The Eternal Questions 1: Who, What, Why

Questions are the building blocks of writing. The answers to the questions that you ask are what builds your story.

When it comes to non-fiction writing – journalism in particular – there are the famous 5 Ws which need to be answered in any given news story: Who, What, Where, When, Why. And then, sometimes, it is instructive to add an H – How.

In fiction it is not THAT different. These are the fundamental questions which you need answers to in order to create a story.

And the most basic questions are the three which, put together, define Character.

On the face of it, the first two questions – Who and What – might seem to be dangerously similar. Ask somebody WHO he is and WHAT he is, and watch that person struggle with those concepts. I come to it from the point of view that is almost Nature vs Nurture – WHO a person is depends on the stuff that’s inborn, inside, instinctive; WHAT he is depends on the circumstances that have shaped that particular human being.

For instance, WHO I am is a writer – because that is what I do, it’s an instinct and a vocation, it’s something that I have to do and which drives me, and it’s something that I seem to have a certain amount of talent for. WHAT I am is an author, which is a PUBLISHED writer, and for that I have had to learn my craft, and practice it, and work with others in order to make it happen.
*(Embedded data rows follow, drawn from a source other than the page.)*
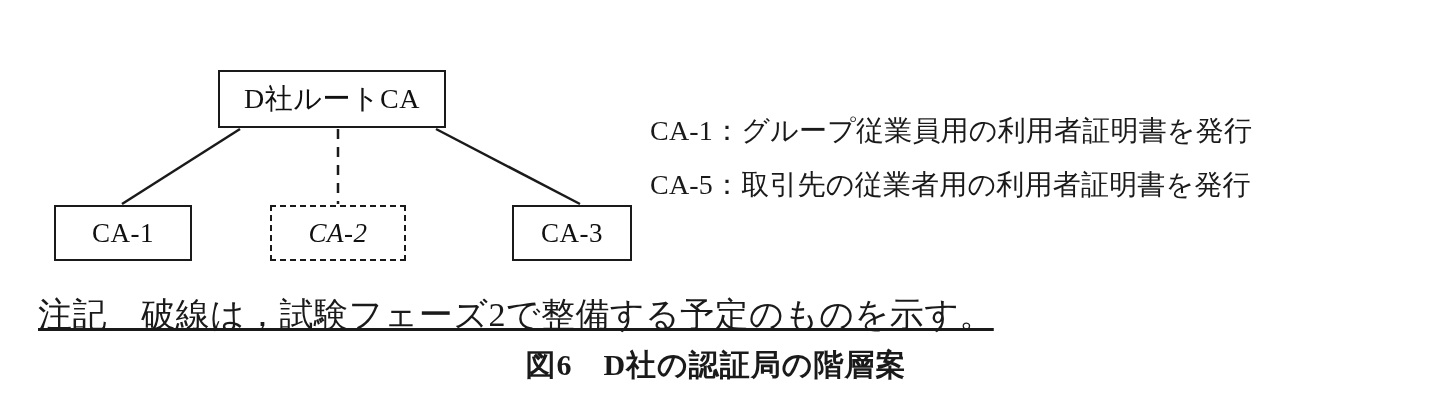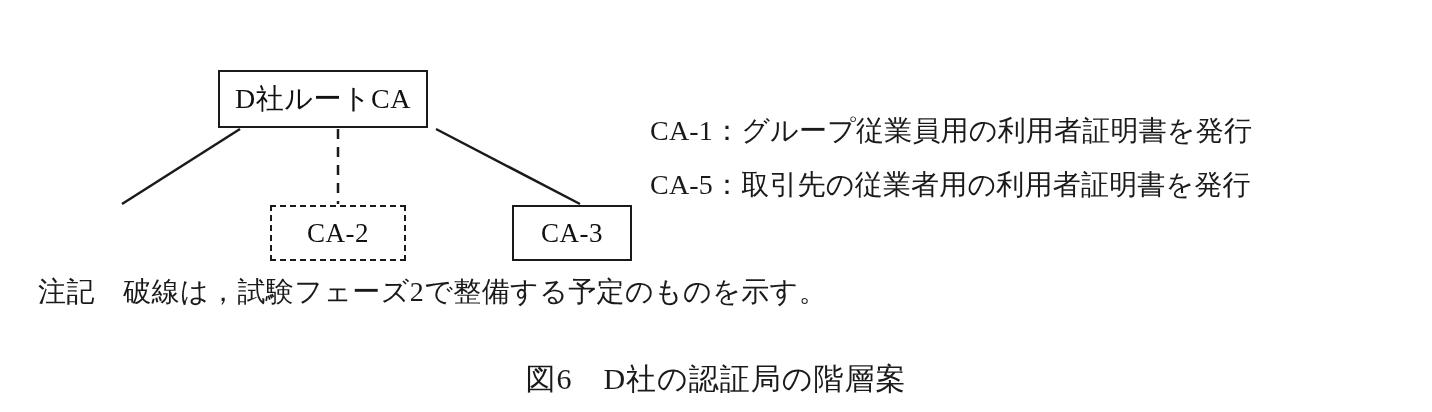--- a/index.html
+++ b/index.html
@@ -43,26 +43,27 @@
     color: #111111;
     font-size: 27px;
     letter-spacing: 0.5px;
     white-space: nowrap;
   }
   .node.solid {
     border: 2px solid #1a1a1a;
   }
   .node.dashed {
     border: 2px dashed #1a1a1a;
+    font-style: italic;
   }
 
   #node-root {
     left: 218px;
     top: 70px;
-    width: 210px;
+    width: 228px;
     height: 58px;
     font-size: 28px;
   }
   #node-ca1 {
     left: 54px;
     top: 205px;
     width: 138px;
     height: 56px;
   }
   #node-ca2 {
@@ -90,33 +91,34 @@
     line-height: 46px;
     white-space: nowrap;
     letter-spacing: 0.2px;
     margin-top: 8px;
   }
 
   
   #note {
     position: absolute;
     left: 38px;
-    top: 273px;
-    font-size: 28px;
+    top: 292px;
+    font-size: 34px;
     white-space: nowrap;
     letter-spacing: 0.4px;
+    text-decoration: underline;
   }
   #caption {
     position: absolute;
     left: 0;
-    top: 359px;
+    top: 345px;
     width: 1432px;
     text-align: center;
     font-size: 30px;
-    font-weight: normal;
+    font-weight: bold;
     letter-spacing: 1px;
     white-space: nowrap;
   }
 </style>
 </head>
 <body>
 
 <div id="page">
 
   <div id="diagram">
@@ -124,20 +126,21 @@
 
       <line x1="240" y1="129" x2="122" y2="204" stroke="#1a1a1a" stroke-width="2.5"></line>
 
       <line x1="338" y1="129" x2="338" y2="204" stroke="#1a1a1a" stroke-width="2.5" stroke-dasharray="10 8"></line>
 
       <line x1="436" y1="129" x2="580" y2="204" stroke="#1a1a1a" stroke-width="2.5"></line>
     </svg>
 
     <div class="node solid" id="node-root">D社ルートCA</div>
 
+    <div class="node solid" id="node-ca1">CA-1</div>
 
     <div class="node dashed" id="node-ca2">CA-2</div>
 
     <div class="node solid" id="node-ca3">CA-3</div>
   </div>
 
   <div id="legend">
     <div class="legend-line">CA-1：グループ従業員用の利用者証明書を発行</div>
     <div class="legend-line">CA-5：取引先の従業者用の利用者証明書を発行</div>
   </div>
It doesn’t have to mean that the “who” is the personality trait and the “what” is the linked profession, at least not directly –  perhaps if you answer the “who” question with “I am somebody who likes people” it might merely lead to something like “…and therefore I am a philanthropist”.  Some things can mean both – there are people to whom the phrase “I am an aristocrat” covers both WHO and WHAT they are, and in some specific cases the WHAT informs the WHO rather than vice versa – for instance, “I am the Queen of Ruritania” might mean both WHO and WHAT but if treated as the “who” part of the equation, if that is something that you were born to and therefore which has shaped you all your life you might add the “what” along the lines of, “…and therefore I am the person on whom the responsibility for her people’s well-being ultimately rests” (please note that it’s the title, or the profession, that now builds the personality trait…)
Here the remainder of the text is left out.